● **Problem to solve**: Going through the data below, please show each line containing the string "click".

(Content revision data)

------------------------

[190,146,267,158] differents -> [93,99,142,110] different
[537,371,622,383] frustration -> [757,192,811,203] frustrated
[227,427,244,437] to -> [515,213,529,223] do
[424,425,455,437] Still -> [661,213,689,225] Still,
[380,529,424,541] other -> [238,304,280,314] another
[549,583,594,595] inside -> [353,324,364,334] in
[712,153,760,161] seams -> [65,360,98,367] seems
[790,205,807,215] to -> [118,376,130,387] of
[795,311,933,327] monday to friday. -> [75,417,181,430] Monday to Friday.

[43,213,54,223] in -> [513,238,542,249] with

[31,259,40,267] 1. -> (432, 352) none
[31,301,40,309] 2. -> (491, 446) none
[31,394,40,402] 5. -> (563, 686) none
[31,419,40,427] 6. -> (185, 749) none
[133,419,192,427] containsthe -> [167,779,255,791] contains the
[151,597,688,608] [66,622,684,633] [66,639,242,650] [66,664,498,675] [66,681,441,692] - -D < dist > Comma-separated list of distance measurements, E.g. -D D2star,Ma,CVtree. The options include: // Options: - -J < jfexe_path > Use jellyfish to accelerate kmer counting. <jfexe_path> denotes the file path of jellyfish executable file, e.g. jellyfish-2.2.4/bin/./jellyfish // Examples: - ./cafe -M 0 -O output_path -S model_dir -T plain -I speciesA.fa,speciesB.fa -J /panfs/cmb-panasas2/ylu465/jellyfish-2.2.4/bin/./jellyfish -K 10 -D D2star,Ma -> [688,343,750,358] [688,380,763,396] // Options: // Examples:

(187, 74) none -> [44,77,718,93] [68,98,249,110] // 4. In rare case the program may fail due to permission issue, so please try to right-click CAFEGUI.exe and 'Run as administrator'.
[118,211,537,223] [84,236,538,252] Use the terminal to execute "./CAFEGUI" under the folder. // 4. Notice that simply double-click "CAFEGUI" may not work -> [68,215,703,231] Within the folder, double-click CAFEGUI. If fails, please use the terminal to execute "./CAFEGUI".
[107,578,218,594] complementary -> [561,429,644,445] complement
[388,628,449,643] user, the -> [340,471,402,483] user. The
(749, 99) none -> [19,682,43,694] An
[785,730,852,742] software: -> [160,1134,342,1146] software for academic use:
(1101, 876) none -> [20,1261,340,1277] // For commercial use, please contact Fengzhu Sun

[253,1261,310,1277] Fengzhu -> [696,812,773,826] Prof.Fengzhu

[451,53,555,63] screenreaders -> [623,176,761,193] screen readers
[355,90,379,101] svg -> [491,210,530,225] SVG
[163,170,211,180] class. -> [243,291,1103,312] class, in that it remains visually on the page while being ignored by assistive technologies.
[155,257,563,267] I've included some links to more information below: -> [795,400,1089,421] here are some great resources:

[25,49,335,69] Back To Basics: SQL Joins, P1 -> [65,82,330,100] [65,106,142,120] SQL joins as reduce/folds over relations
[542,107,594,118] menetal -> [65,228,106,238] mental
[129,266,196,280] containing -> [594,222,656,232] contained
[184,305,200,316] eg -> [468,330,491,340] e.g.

------------------------

● **Reply to the task**:
(187, 74) none -> [44,77,718,93] [68,98,249,110] // 4. In rare case the program may fail due to permission issue, so please try to right-click CAFEGUI.exe and 'Run as administrator'.
[118,211,537,223] [84,236,538,252] Use the terminal to execute "./CAFEGUI" under the folder. // 4. Notice that simply double-click "CAFEGUI" may not work -> [68,215,703,231] Within the folder, double-click CAFEGUI. If fails, please use the terminal to execute "./CAFEGUI".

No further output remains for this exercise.